Segundo o coordenador do Conselho Gestor de PPP do município, Glauber Faquineli, a proposta e todos os documentos passarão por análise técnica para conferir se atende aos critérios do edital. “Partimos para uma fase minuciosa para que a proposta seja julgada habilitada ou inabilitada, conforme o cumprimento das exigências do edital. Esta é uma modalidade inovadora de Parceria Público-Privada”, pondera.
No mês passado, a abertura da concorrência referente à implantação da usina fotovoltaica foi adiada porque nenhuma empresa se cadastrou no processo. Com isso, a sessão acabou transferida para o início deste mês, tendo agora um consórcio credenciado.
A concessão está orçada em R$218 milhões pelo período de 26 anos, sendo um ano para implantação e 25 anos de operação. O edital da PPP prevê instalação de estrutura de geração de energia solar para suprir a demanda do Centro Administrativo e demais prédios do poder público municipal. O projeto inclui três usinas fotovoltaicas que somarão 15 megawatts de produção para o fornecimento de energia exclusivamente à administração municipal.

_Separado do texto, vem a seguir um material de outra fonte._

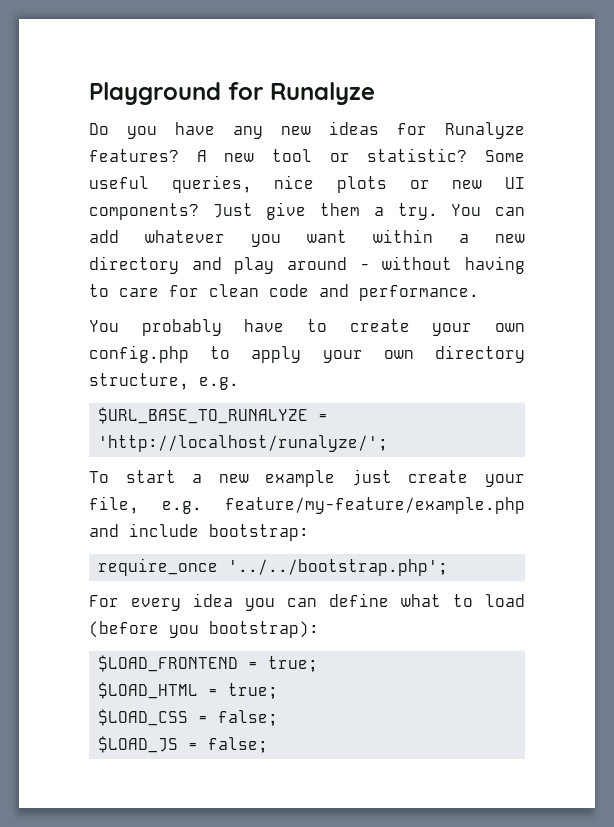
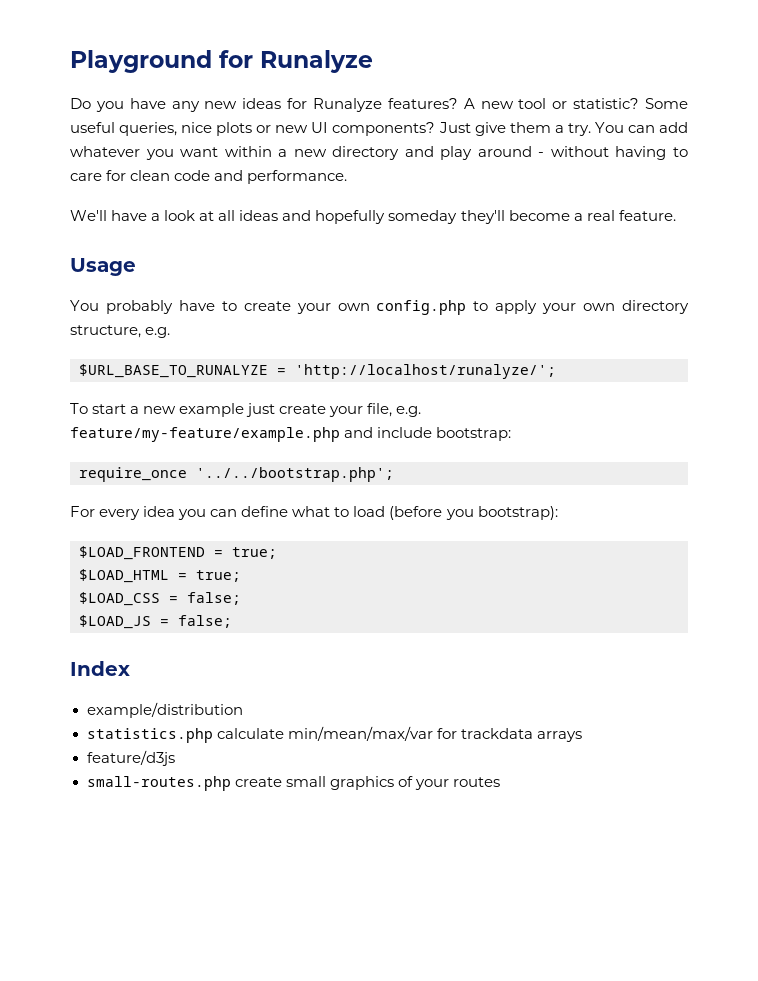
(479, 293) none -> [70,210,676,224] [70,258,136,276] // We'll have a look at all ideas and hopefully someday they'll become a real feature. // Usage
(269, 745) none -> [70,661,130,676] [86,702,243,718] [86,726,582,743] [86,750,175,766] [86,776,500,791] // Index // example/distribution // statistics.php calculate min/mean/max/var for trackdata arrays // feature/d3js // small-routes.php create small graphics of your routes

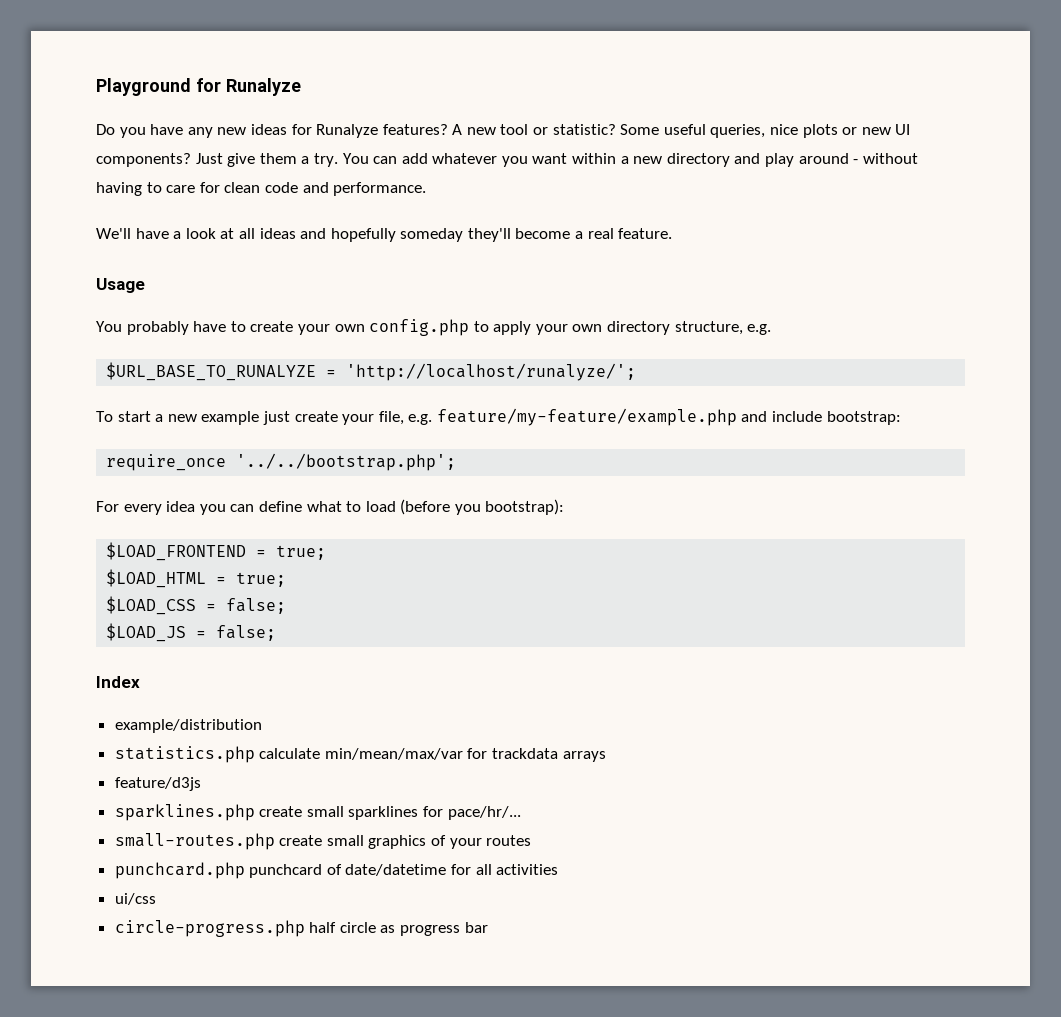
(175, 758) none -> [114,804,521,821] // sparklines.php create small sparklines for pace/hr/...
(500, 782) none -> [114,862,559,879] [114,893,156,905] [114,920,488,937] // punchcard.php punchcard of date/datetime for all activities // ui/css // circle-progress.php half circle as progress bar

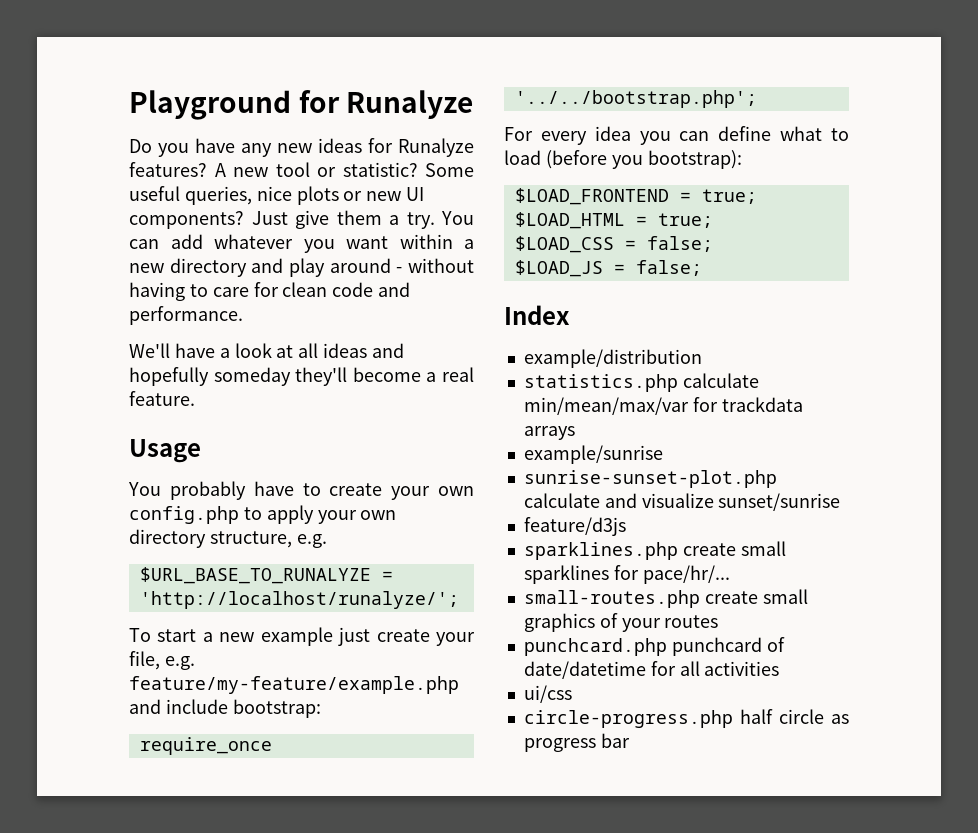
(606, 756) none -> [523,445,663,464] [523,470,777,488] [523,493,841,511] // example/sunrise // sunrise-sunset-plot.php calculate and visualize sunset/sunrise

Pelos critérios da PPP, o vencedor do certame será a empresa ou consórcio que apresentar o menor valor mensal para prestar o serviço à Prefeitura. A expectativa é pagar, no mínimo, 10% mais barato do que o gasto atual da PMU com eletricidade. O concessionário fará todo o investimento para implantação da estrutura, que será revertida ao município ao fim do prazo do contrato.